**WORK TO BE COMPLETED:**
Every line in the records below between the one holding "- πρώτος στις δημοσκοπήσεις – Οι τρεις που" and the one holding "24-07-26 20:36 0", inclusive, is to be set down exactly; all other lines are to be left out.

**INPUT:**
•••••
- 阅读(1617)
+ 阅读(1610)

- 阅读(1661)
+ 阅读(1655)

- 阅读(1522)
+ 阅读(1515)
•••••
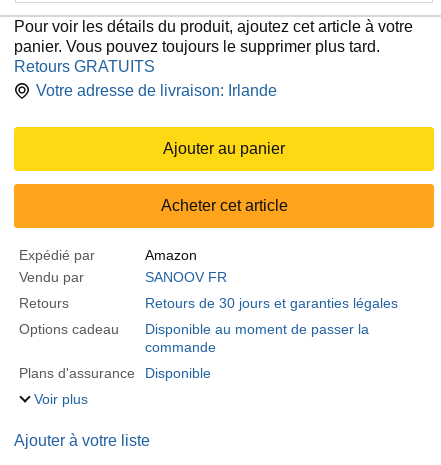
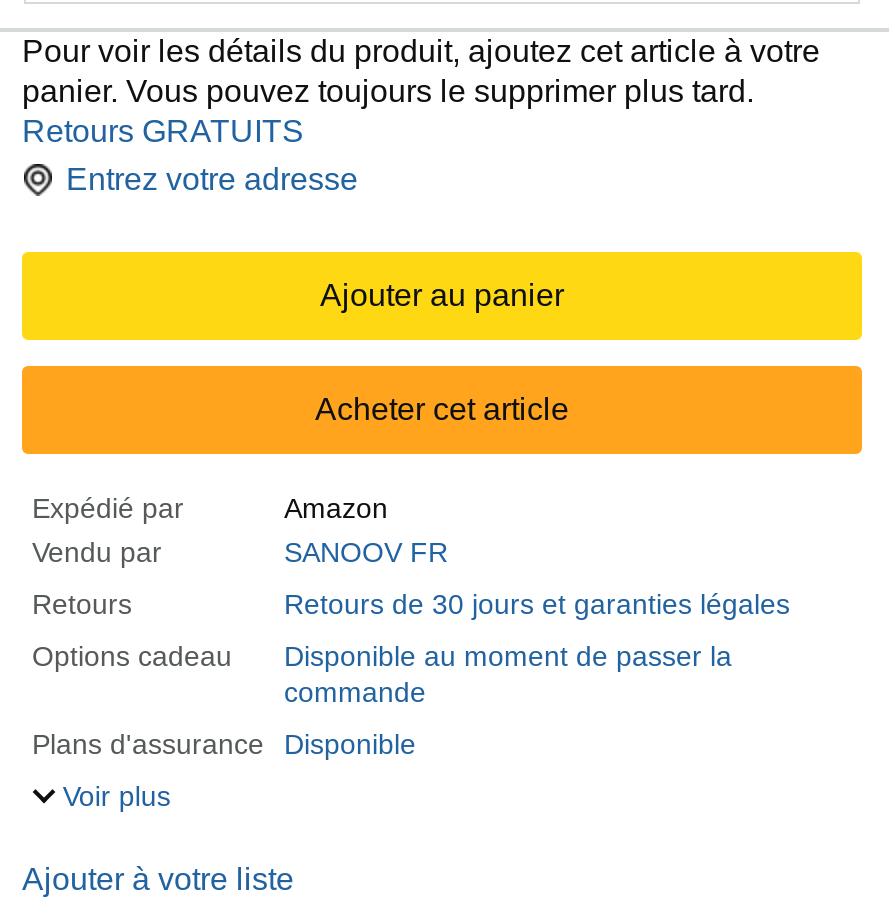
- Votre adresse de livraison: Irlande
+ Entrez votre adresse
•••••
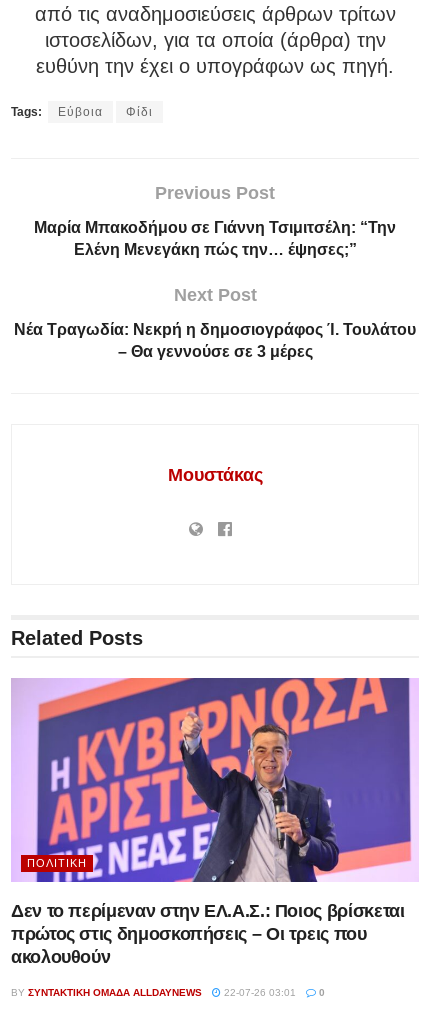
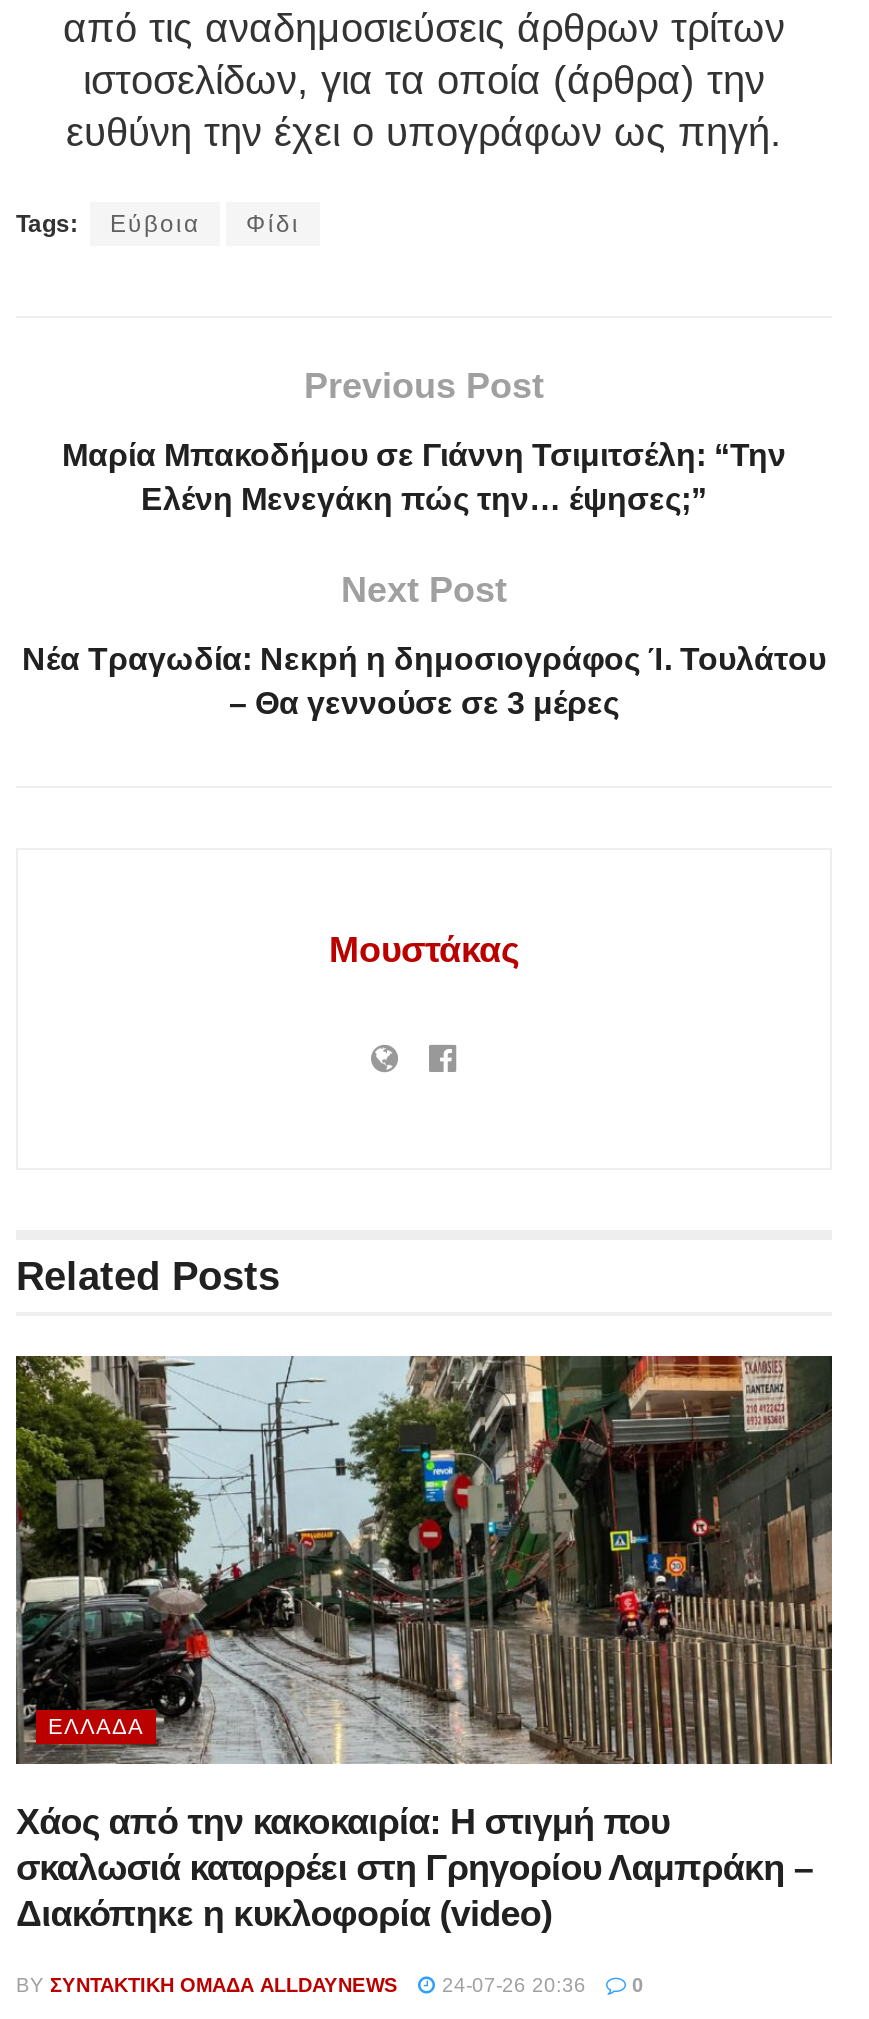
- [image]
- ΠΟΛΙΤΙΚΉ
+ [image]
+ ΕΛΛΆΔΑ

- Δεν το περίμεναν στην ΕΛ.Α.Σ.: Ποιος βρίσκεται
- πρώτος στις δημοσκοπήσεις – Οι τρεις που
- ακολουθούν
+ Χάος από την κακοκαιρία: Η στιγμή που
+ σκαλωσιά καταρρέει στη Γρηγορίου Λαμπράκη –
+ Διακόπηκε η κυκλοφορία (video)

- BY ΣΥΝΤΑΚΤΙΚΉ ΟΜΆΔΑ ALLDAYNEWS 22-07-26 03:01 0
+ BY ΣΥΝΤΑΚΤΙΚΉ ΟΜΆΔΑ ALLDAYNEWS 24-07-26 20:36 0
•••••
**YOUR RESPONSE:**
- πρώτος στις δημοσκοπήσεις – Οι τρεις που
- ακολουθούν
+ Χάος από την κακοκαιρία: Η στιγμή που
+ σκαλωσιά καταρρέει στη Γρηγορίου Λαμπράκη –
+ Διακόπηκε η κυκλοφορία (video)

- BY ΣΥΝΤΑΚΤΙΚΉ ΟΜΆΔΑ ALLDAYNEWS 22-07-26 03:01 0
+ BY ΣΥΝΤΑΚΤΙΚΉ ΟΜΆΔΑ ALLDAYNEWS 24-07-26 20:36 0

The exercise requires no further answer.